On voit par ces fragmens de lettres sous l’empire de quels sentimens les Mémoires ont été conçus et écrits. Ce n’a été ni un passe-temps littéraire, ni un plaisir d’imagination, ni l’effet d’une prétention d’écrivain, ni l’essai d’une apologie intéressée ; mais la passion de la vérité, le spectacle politique que l’auteur avait sous les yeux, l’influence d’un fils chaque jour mieux affermi dans les opinions libérales qui devaient faire le charme et l’honneur de sa vie, lui ont donné le courage de poursuivre cette œuvre pendant plus de deux années. Elle avait compris cette noble politique qui place les droits des hommes au-dessus des droits de l’état. Ce n’est pas tout. Comme il arrive aux personnes fortement attachées à Une œuvre intellectuelle, tout s’animait et s’éclairait à ses yeux, et jamais elle n’avait mené une vie si active. A travers les maux d’une santé chancelante, elle venait sans cesse de Lille à Paris, jouait le rôle d’Elmire, du Tartuffe, à Champlatreux chez M. Molé, s’occupait d’un ouvrage sur les femmes du XVIIe siècle, qui est devenu son Essai sur l’éducation des femmes, donnait des notes à Dupuytren pour un éloge de Corvisart, publiait même une nouvelle dans le Lycée français[1].
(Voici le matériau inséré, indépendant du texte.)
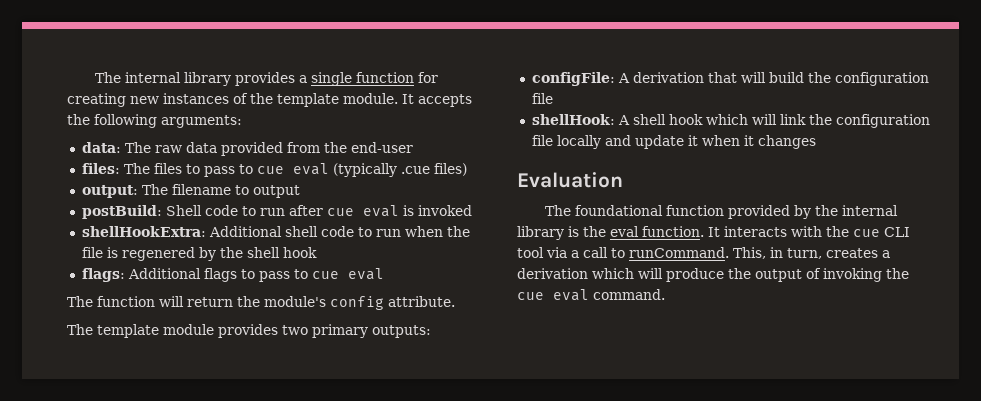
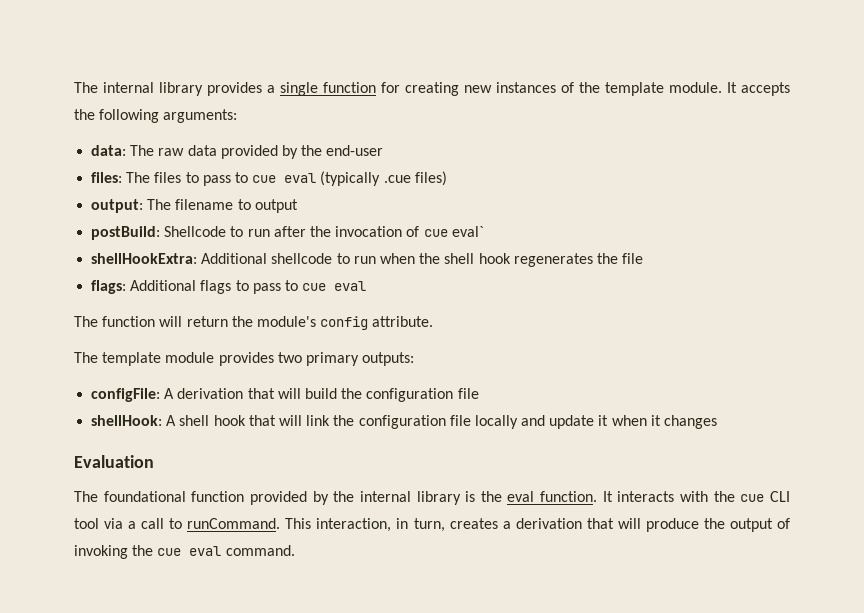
[286,142,320,153] from -> [281,145,298,159] by
[165,205,238,216] Shell code -> [164,226,227,237] Shellcode
[326,205,472,217] cue eval is invoked -> [309,226,484,237] the invocation of cue eval`
[284,226,354,237] shell code -> [271,253,333,264] shellcode
[81,247,317,261] file is regenered by the shell hook -> [444,253,644,267] shell hook regenerates the file
[705,114,748,125] which -> [248,415,276,426] that
[733,247,766,259] This, -> [285,518,392,532] This interaction,
[592,268,634,279] which -> [586,518,614,529] that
Au milieu du bonheur complet que lui donnaient le repos de la vie et de l’activité d’esprit, les succès administratifs de son mari, et les succès littéraires de son fils, sa santé fut gravement atteinte, d’abord par une maladie des yeux, qui, sans menacer absolument la vue, devint pénible et gênante, puis par une irritation générale dont la muqueuse de l’estomac était le principal siège ; après quelques alternatives de crises et de bien-être, son fils la ramena à Paris le 28 novembre 1821, très troublée, très souffrante, dans un état inquiétant pour ceux qui l’aimaient, mais qui ne paraissait pas aux médecins présenter un danger prochain, Broussais seul était sombre sur l’avenir, et frappa dès ce jour, mon père par cette puissance d’induction à laquelle il a dû ses découvertes et ses erreurs. Les premiers temps de son retour furent pourtant occupés par elle aux travaux de littérature et d’histoire, aux conversations politiques qui réunissaient près d’elle un grand nombre d’hommes

  1. Lycée français ou mélange de littérature et de critique, t. III, p. 281 (1820).